Once upon a time, those buildings weren't just for "getting from point A to point B", they were also "if you're arriving at point B, this is the one and only spot you will be arriving at, what you will see first and what will give you your first impression of our fair city". These days, that function is largely taken over by airports, and with very few exceptions (the original Saarinen design for JFK comes to mind, but of course external expansion has ruined those lines and the original interior--straight out of the Jetsons--is gone) the Douglas Adams line holds true: "It can hardly be a coincidence that no language on earth has ever produced the expression 'As pretty as an airport...'"
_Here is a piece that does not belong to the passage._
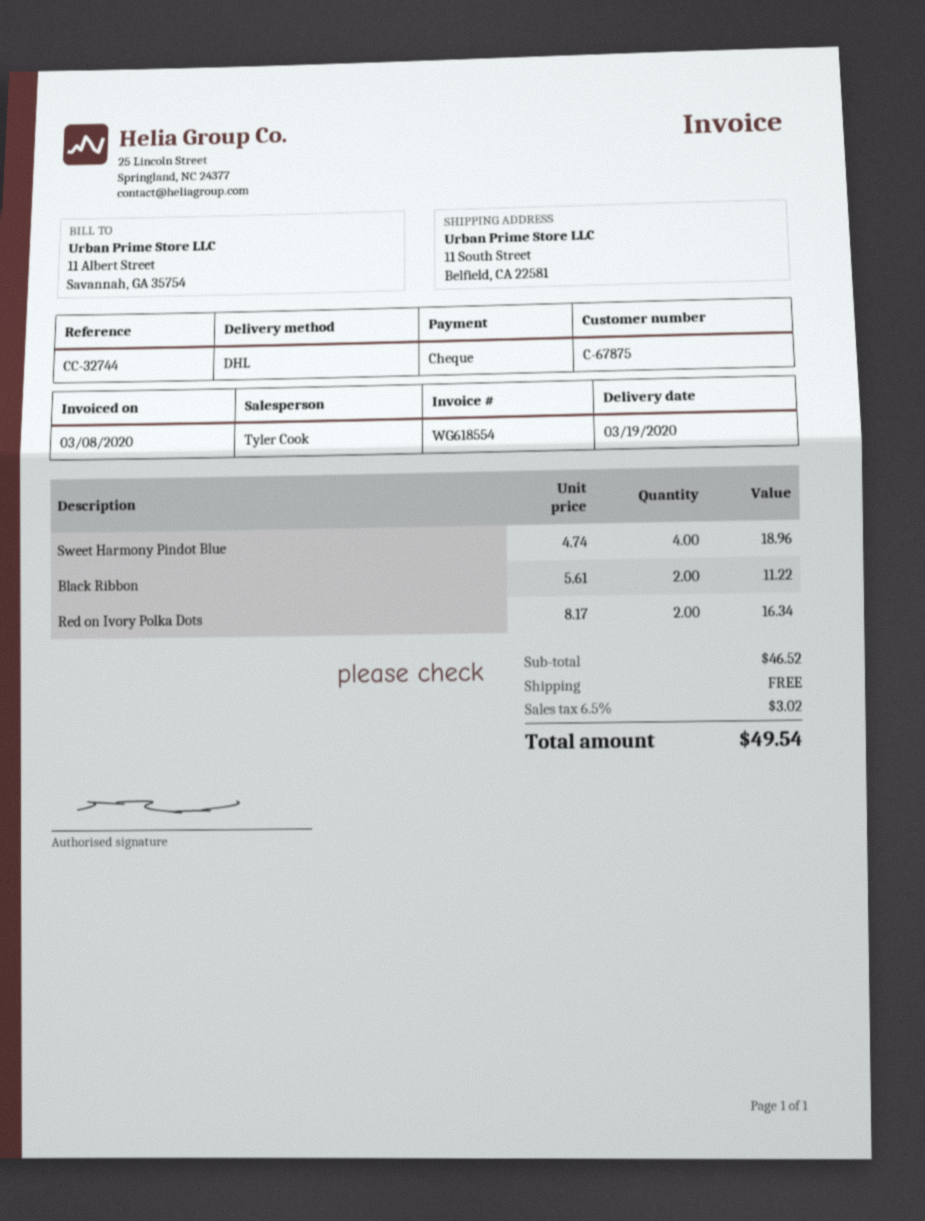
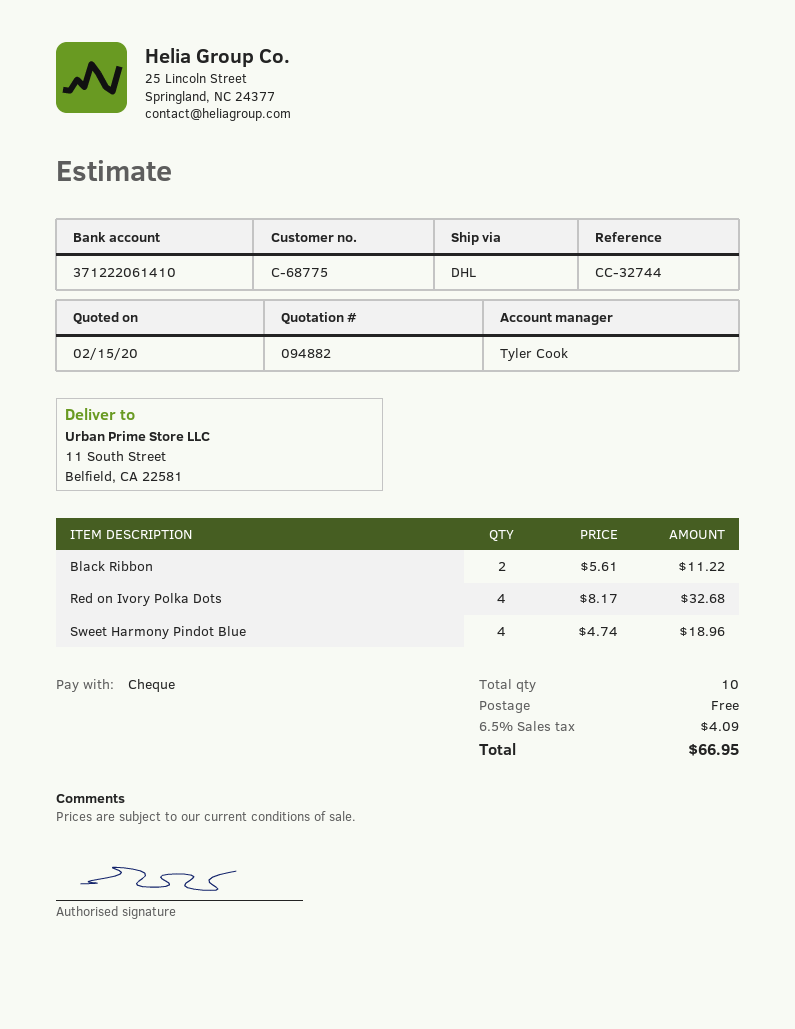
customer number: C-67875 -> C-68775
Red on Ivory Polka Dots: 2 x 8.17 = 16.34 -> 4 x 8.17 = 32.68
tax: 6.5% = 3.02 -> 6.5% = 4.09
total: 49.54 -> 66.95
Similarly, Flanders and Swann's line "If God had intended man to fly, he would never have given us the railroad."


----------



## Green Maned Lion (Feb 5, 2008)

Airports seem more like people-processing plants than anything else. The dehumanizing aspect of airports is simply incredible.


----------



## Superliner Diner (Feb 16, 2008)

You can go down to the lower level platforms at 30th Street unchallenged if you look like an NJT passenger. If a train happens to be boarding, they will open one of the even-numbered stairways for you to walk down. You may have a little time down there to catch some action, although once the NJT train leaves it might be advisable to head upstairs to the station.


----------



## Guest (Feb 16, 2008)

"few exceptions "

One of those exceptions would have to be the Denver airport.... still would rather be butt scooting on Amtrak through there, though, than riding cowboy in the air turbulence.


----------